Opponents of Leaded Aviation Fuel Could Be In For Long Wait
It’s no secret lead exposure is dangerous. Even low levels can affect a child’s brain.
It’s also no secret that airports are one of the last remaining sources of airborne lead in the U.S.
The U.S. Environmental Protection Agency attests to both these facts.
And yet, the EPA has yet to declare an “endangerment finding” for leaded aviation fuel. That means it hasn’t said whether those emissions pose enough of a threat to public health or welfare to trigger the long and complex process of regulating them.

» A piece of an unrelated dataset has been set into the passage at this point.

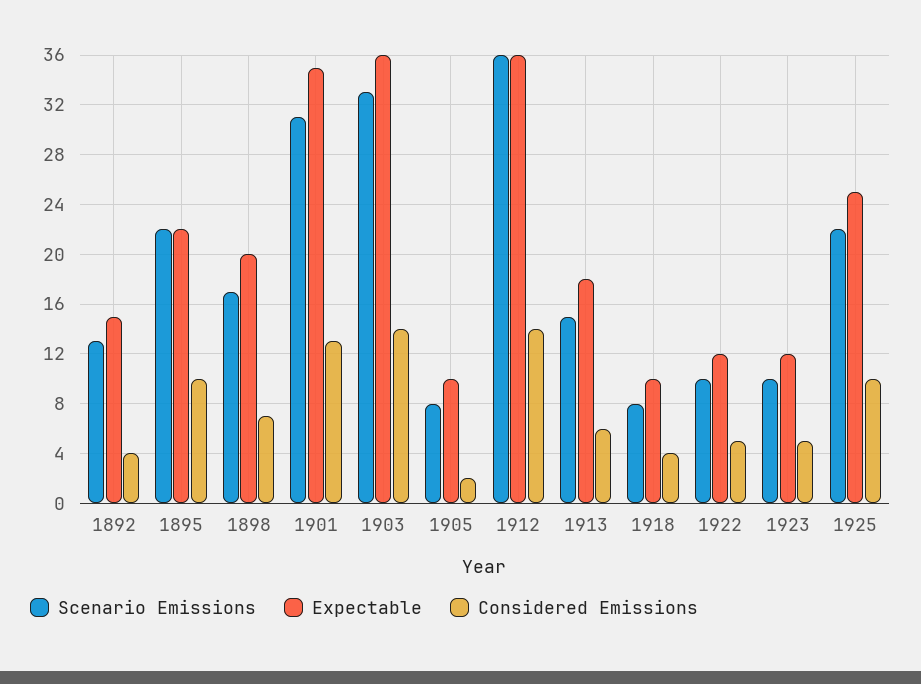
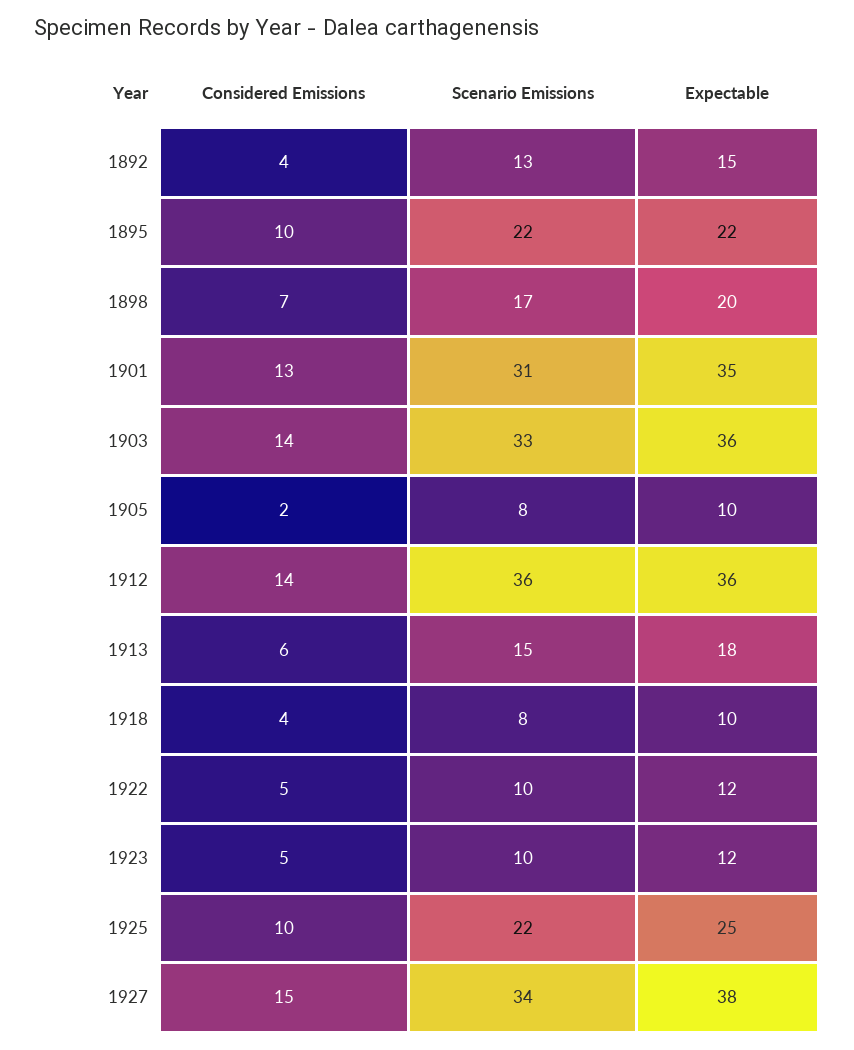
Considered Emissions, 1927: none -> 15
Scenario Emissions, 1927: none -> 34
Expectable, 1927: none -> 38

Lead was removed from car fuel and paint in the U.S. decades ago. That drove levels of lead in the air down nearly 95 percent. The amount of lead in Americans’ blood dropped just the same.
Large, commercial planes use jet fuel, which is lead-free. But lead remains an additive to the aviation fuel still used by piston-engine aircraft, such as smaller airplanes and helicopters. About 230,000 of these aircraft are in use worldwide, and 167,00o are in the U.S.
Scientists now say no amount of lead exposure is safe for children. Lead paint in old homes is still the most likely source for children’s lead exposure. But aircraft are some of the only active polluters putting lead into the environment.
Environmental groups have petitioned or sued the EPA to force action on this issue three times since 2006. Each time the agency has denied them. It has most recently delayed until 2018 a decision on lead emissions from aircraft.
“How much more studying do we need to do?” asked Jim Lubischer, a pediatrician who lives near Hillsboro, Oregon. “We know this stuff is very toxic. We know it’s being emitted in the air, over our kids, over everybody. There should be regulations to stop it.”
Lubischer is part of Oregon Aviation Watch, a group whose frequent complaints about the airport in Hillsboro target concerns ranging from noise to national security.
It was a petition from Oregon Aviation Watch, Friends of the Earth and Physicians for Social Responsibility that triggered the EPA’s latest denial in late January.
“I think it’s kind of a no-brainer,” Lubischer said of removing lead from aviation gas.
Fuel use at the Hillsboro Airport emits roughly half a ton of lead per year, making it Oregon’s leading producer of airborne lead. It’s one of more than a thousand airports that produce nearly 80 percent of lead emissions throughout Oregon, Washington and Idaho, according to an analysis of EPA data.
Across the country, airports account for nearly half of all lead emissions.
Critics of the EPA, such as Marcie Keever, legal director at Friends of the Earth, say the EPA’s delays on lead mirror other stances by the agency that divorce science from politics, despite a pledge from the Obama administration to base its policies on science.
“With the pressure and the politics that EPA is under, it’s almost impossible to even get something as harmful and clearcut as lead taken out of this fuel stream,” Keever said.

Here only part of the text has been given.